Re: [PATCH RFC 3/7] kvm: x86: XSAVE state and XFD MSRs context switch

From: Liu, Jing2
Date: Mon Feb 22 2021 - 03:38:37 EST



On 2/9/2021 2:12 AM, Paolo Bonzini wrote:
On 08/02/21 19:04, Sean Christopherson wrote:
That said, the case where we saw MSR autoload as faster involved EFER, and
we decided that it was due to TLB flushes (commit f6577a5fa15d, "x86, kvm,
vmx: Always use LOAD_IA32_EFER if available", 2014-11-12). Do you know if
RDMSR/WRMSR is always slower than MSR autoload?
RDMSR/WRMSR may be marginally slower, but only because the autoload stuff avoids
serializing the pipeline after every MSR.

That's probably adding up quickly...

The autoload paths are effectively
just wrappers around the WRMSR ucode, plus some extra VM-Enter specific checks,
as ucode needs to perform all the normal fault checks on the index and value.
On the flip side, if the load lists are dynamically constructed, I suspect the
code overhead of walking the lists negates any advantages of the load lists.
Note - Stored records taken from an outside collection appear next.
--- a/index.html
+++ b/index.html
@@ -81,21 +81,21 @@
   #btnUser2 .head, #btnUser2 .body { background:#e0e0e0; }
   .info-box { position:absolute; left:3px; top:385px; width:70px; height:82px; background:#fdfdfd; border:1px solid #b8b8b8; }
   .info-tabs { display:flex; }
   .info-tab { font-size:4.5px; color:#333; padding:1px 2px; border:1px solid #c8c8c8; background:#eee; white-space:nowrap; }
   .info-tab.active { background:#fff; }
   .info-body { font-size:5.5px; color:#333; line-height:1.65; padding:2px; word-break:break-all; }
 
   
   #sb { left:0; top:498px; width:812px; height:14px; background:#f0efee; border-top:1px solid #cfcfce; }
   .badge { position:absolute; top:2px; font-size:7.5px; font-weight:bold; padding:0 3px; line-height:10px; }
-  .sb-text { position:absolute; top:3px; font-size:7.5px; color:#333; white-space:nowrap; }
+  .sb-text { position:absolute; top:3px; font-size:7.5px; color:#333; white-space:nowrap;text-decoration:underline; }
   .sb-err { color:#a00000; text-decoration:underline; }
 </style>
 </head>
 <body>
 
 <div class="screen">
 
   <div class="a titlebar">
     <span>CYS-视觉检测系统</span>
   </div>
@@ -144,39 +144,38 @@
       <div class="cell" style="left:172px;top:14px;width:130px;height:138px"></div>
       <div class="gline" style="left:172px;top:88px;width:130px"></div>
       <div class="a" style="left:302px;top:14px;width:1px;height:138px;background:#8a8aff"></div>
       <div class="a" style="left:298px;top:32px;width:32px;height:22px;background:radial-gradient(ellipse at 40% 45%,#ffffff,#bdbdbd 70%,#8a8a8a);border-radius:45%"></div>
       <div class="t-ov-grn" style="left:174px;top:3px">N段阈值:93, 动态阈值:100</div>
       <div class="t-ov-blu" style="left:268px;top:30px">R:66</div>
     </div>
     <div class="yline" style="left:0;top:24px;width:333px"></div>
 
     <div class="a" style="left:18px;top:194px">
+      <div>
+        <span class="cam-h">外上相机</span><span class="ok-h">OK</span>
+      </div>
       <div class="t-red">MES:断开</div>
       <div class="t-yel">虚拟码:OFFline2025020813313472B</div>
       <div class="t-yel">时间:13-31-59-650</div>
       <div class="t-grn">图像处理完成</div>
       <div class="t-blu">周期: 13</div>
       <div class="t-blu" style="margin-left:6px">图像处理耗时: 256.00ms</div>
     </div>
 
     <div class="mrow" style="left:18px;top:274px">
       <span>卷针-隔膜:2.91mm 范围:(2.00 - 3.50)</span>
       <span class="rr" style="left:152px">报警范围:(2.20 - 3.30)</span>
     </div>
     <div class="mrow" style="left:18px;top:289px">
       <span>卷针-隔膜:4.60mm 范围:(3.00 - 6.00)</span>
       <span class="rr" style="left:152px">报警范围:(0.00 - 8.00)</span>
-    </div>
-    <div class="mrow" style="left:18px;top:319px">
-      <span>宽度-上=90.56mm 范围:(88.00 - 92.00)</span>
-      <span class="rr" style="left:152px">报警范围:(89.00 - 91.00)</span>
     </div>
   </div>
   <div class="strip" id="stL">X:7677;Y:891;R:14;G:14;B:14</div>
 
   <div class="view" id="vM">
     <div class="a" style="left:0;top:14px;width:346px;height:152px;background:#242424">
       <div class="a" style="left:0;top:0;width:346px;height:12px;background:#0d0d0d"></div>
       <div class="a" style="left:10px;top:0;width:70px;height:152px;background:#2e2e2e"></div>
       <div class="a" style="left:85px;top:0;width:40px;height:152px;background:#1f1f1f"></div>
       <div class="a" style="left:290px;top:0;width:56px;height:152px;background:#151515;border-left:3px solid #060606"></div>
... but yeah this is not very encouraging.
Thanks for reviewing the patches.

Context switch time is a problem for XFD.  In a VM that uses AMX, most threads in the guest will have nonzero XFD but the vCPU thread itself will have zero XFD.  So as soon as one thread in the VM forces the vCPU thread to clear XFD, you pay a price on all vmexits and vmentries.


Spec says,
"If XSAVE, XSAVEC, XSAVEOPT, or XSAVES is saving the state component i,
the instruction does not generate #NM when XCR0[i] = IA32_XFD[i] = 1;
instead, it saves bit i of XSTATE_BV field of the XSAVE header as 0
(indicating that the state component is in its initialized state).
With the exception of XSAVE, no data is saved for the state
component (XSAVE saves the initial value of the state component..."

Thus, the key point is not losing the non initial AMX state on vmexit
and vmenter. If AMX state is in initialized state, it doesn't matter.
Otherwise, XFD[i] should not be armed with a nonzero value.
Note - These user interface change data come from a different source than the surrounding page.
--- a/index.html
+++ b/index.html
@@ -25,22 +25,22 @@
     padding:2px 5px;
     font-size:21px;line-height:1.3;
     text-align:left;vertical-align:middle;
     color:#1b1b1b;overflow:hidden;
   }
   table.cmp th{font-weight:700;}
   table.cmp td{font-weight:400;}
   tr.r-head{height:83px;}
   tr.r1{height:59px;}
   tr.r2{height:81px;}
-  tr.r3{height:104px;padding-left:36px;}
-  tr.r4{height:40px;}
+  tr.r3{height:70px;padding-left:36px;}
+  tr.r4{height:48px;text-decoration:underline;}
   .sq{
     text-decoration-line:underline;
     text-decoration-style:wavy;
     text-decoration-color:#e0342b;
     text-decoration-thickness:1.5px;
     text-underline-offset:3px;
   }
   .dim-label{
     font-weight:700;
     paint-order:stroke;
If we don't want to extremely set XFD=0 every time on vmexit, it would
be useful to first detect if guest AMX state is initial or not.
How about using XINUSE notation here?
(Details in SDM vol1 13.6 PROCESSOR TRACKING OF
XSAVE-MANAGED STATE, and vol2 XRSTOR/XRSTORS instruction operation part)
The main idea is processor tracks the status of various state components
by XINUSE, and it shows if the state component is in use or not.
When XINUSE[i]=0, state component i is in initial configuration.
Otherwise, kvm should take care of XFD on vmexit.


However, running the host with _more_ bits set than necessary in XFD should not be a problem as long as the host doesn't use the AMX instructions.
Does "running the host" mean running in kvm? why need more bits (host_XFD|guest_XFD),
I'm trying to think about the case that guest_XFD is not enough? e.g.
In guest, it only need bit i when guest supports it and guest uses
the passthru XFD[i] for detecting dynamic usage;
In kvm, kvm doesn't use AMX instructions; and "system software should not
use XFD to implement a 'lazy restore' approach to management of the XTILEDATA
state component."
Out of kvm, kernel ensures setting correct XFD for threads when scheduling;

Thanks,
Jing

So perhaps Jing can look into keeping XFD=0 for as little time as possible, and XFD=host_XFD|guest_XFD as much as possible.

Paolo